The “air” material is very “soft”, so it does not significantly stiffen the structure. There are alternatives:

Convert air elements to MESH200 after assessment of displacement volume, with no need for contact pairs.

Assign “vol_of_elements” with the “Geometry” displacement volume, e.g.: vol_of_elements=1.8426e-3 ! Total displacement volume, this example

Volume in Details of “Geometry” must be calculated with all “air” bodies active, after which air bodies would be suppressed. In this example, Volume is 1.8426 litres, while Mass is 1.77 kg. If the model is submerged in water, Mass is less than 1.8426 kg of water displaced, so the body just floats if not flooded. If the Mass is too high, the body will sink.

**Adding Damping to the Transient Analysis that Finds Equilibrium**

This simplified buoyancy simulation does not include fluid elements. A hydrostatic pressure is placed on exterior nodes below the liquid free surface at Y=0.

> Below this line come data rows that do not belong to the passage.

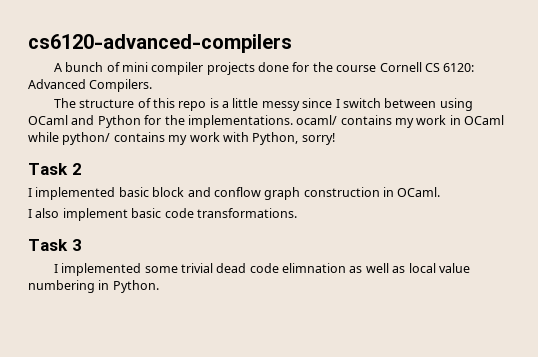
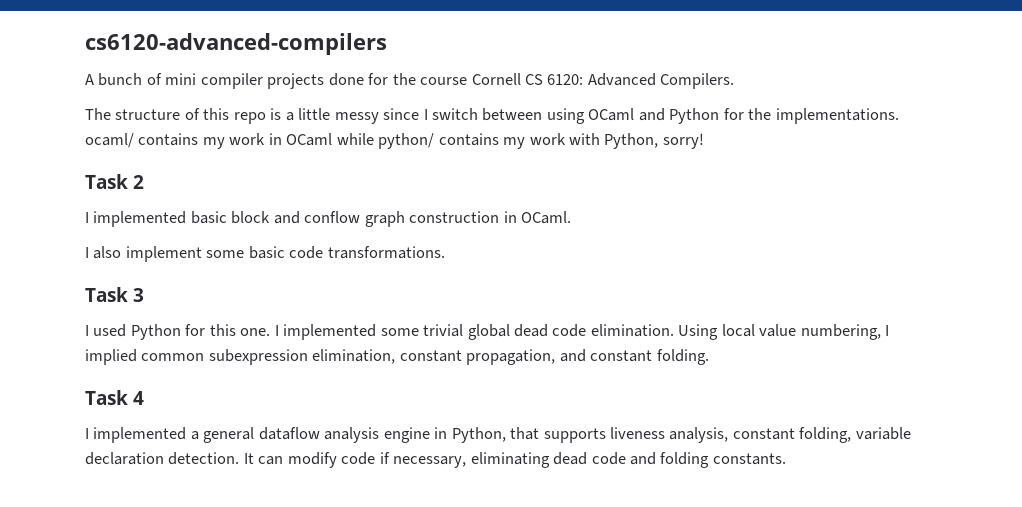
- I also implement basic code transformations.
+ I also implement some basic code transformations.
- I implemented some trivial dead code elimnation as well as local value numbering in Python.
+ I used Python for this one. I implemented some trivial global dead code elimination. Using local value numbering, I implied common subexpression elimination, constant propagation, and constant folding.
+ Task 4
+ I implemented a general dataflow analysis engine in Python, that supports liveness analysis, constant folding, variable declaration detection. It can modify code if necessary, eliminating dead code and folding constants.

A transient dynamic analysis with mass damping can find the equilibrium position, with the object settling down after a reasonable number of time steps. Mass damping can be applied by the ALPHAD command. The resulting damping matrix is proportional to the mass matrix.

Buoyant force on a floating object is a function of how far it sinks and so how much liquid it displaces. A “spring stiffness” for submersion is the slope of buoyant force versus depth travelled.

**Approximating Stiffness in Ansys Mechanical | Buoyant Force**

To approximate this “stiffness”, a “characteristic length”, “x”, has been calculated from the cube root of the “vol_of_elements” displacement volume calculated or entered above.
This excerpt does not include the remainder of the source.